Conseguentemente alla logica dell’autoregolazione, la maggiore importanza che le donne danno alle relazioni strette lega la loro identità in modo particolarmente stretto agli standard degli altri apprezzati. È probabile che le ragazze sviluppino standard di sé basati sulle valutazioni dei genitori e degli amici più stretti e che si autoregolino in base a questi standard, mentre i ragazzi hanno maggiori probabilità di sviluppare standard di sé che sono indipendenti dagli altri (Moretti & Higgins, 1999). Come questi ricercatori hanno trovato, le donne hanno sperimentato più affetto negativo degli uomini quando il loro comportamento personale era discrepante dagli standard degli altri. La dipendenza delle donne dagli altri per l’autodefinizione è parte di un fenomeno più ampio in cui il benessere delle donne è strettamente legato alla qualità delle loro relazioni strette. Così, essere sposati è vantaggioso per entrambi i sessi, ma le donne sperimentano più bassi emotivi con relazioni scadenti e benefici emotivi da quelle buone rispetto agli uomini (Wood, Rhodes, & Whelan, 1989). I risultati della salute fisica danno lo stesso schema: Entrambi i sessi traggono beneficio dal matrimonio, ma le donne mostrano risultati particolarmente negativi dal disagio coniugale (Kiecolt-Glaser & Newton, 2001).
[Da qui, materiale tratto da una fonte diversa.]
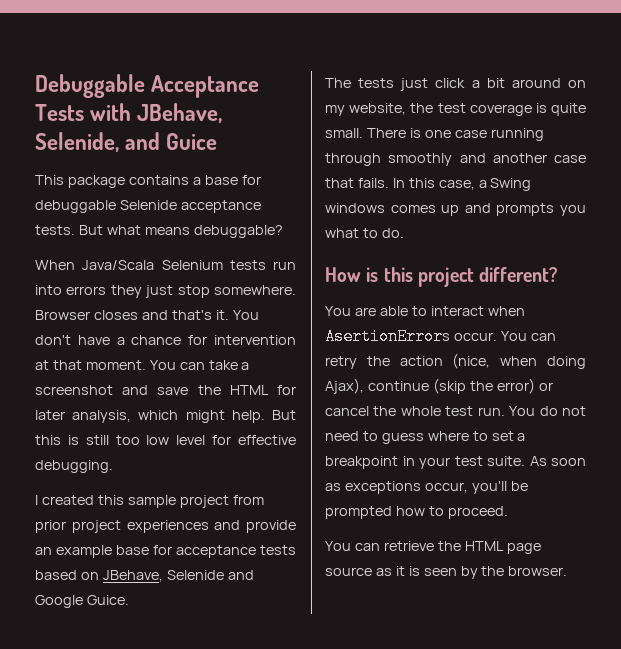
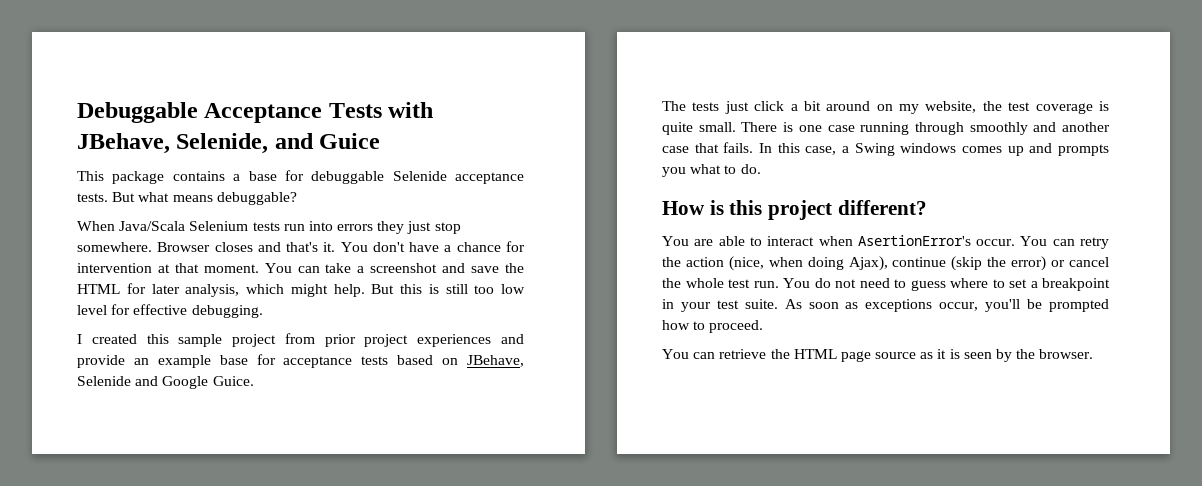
[325,328,450,345] AsertionErrors -> [857,235,971,246] AsertionError's

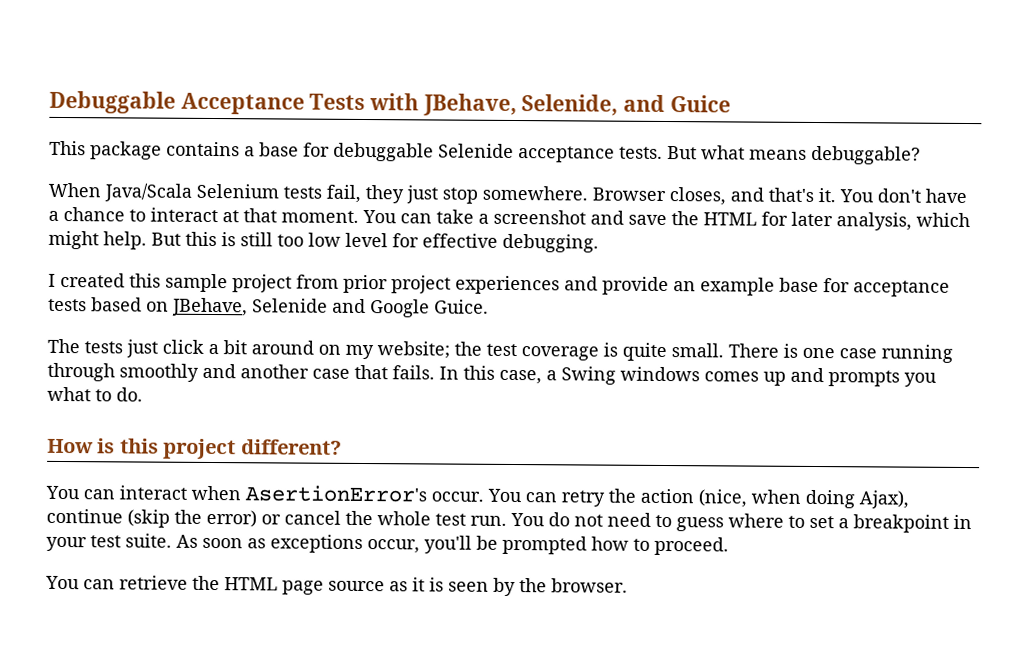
[283,221,374,231] run into errors -> [326,184,361,203] fail,
[214,242,253,252] closes -> [669,187,726,206] closes,
[505,241,525,252] [77,263,152,273] for intervention -> [129,207,218,223] to interact
[925,101,977,113] website, -> [377,341,450,359] website;
[694,236,762,246] are able to -> [83,489,115,500] can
Anche se le identità di genere, in media, favoriscono il comportamento tipico del sesso, esse promuovono anche la variabilità delle differenze di sesso perché queste identità differiscono tra individui e situazioni. La forza delle identità di genere può essere influenzata da spunti situazionali come il sesso di un partner di interazione (ad esempio, Leszczynski & Strough, 2008) o essere un rappresentante solitario del proprio sesso in un gruppo (ad esempio, Sekaquaptewa & Thompson, 2002). Inoltre, le identità basate su altre appartenenze di gruppo si intersecano con l’identità di genere. Pertanto, alcuni ricercatori ora sottolineano come le identità relative a qualità come la razza, l’etnia, la classe sociale, la disabilità e l’orientamento sessuale intersecano le identità di genere e spiegano le differenze individuali tra donne o uomini (Cole, 2009; Landrine & Russo, 2010; Shields, 2008). In generale, la ricerca sulle identità di genere ha illuminato non solo le tendenze generali per le donne a mostrare comunione e gli uomini agenzia, ma anche i contesti in cui alcune donne si comportano in modi maschili e alcuni uomini si comportano in modi femminili. L’identità di genere contribuisce quindi, insieme alle aspettative sociali, alla variazione dei comportamenti maschili e femminili.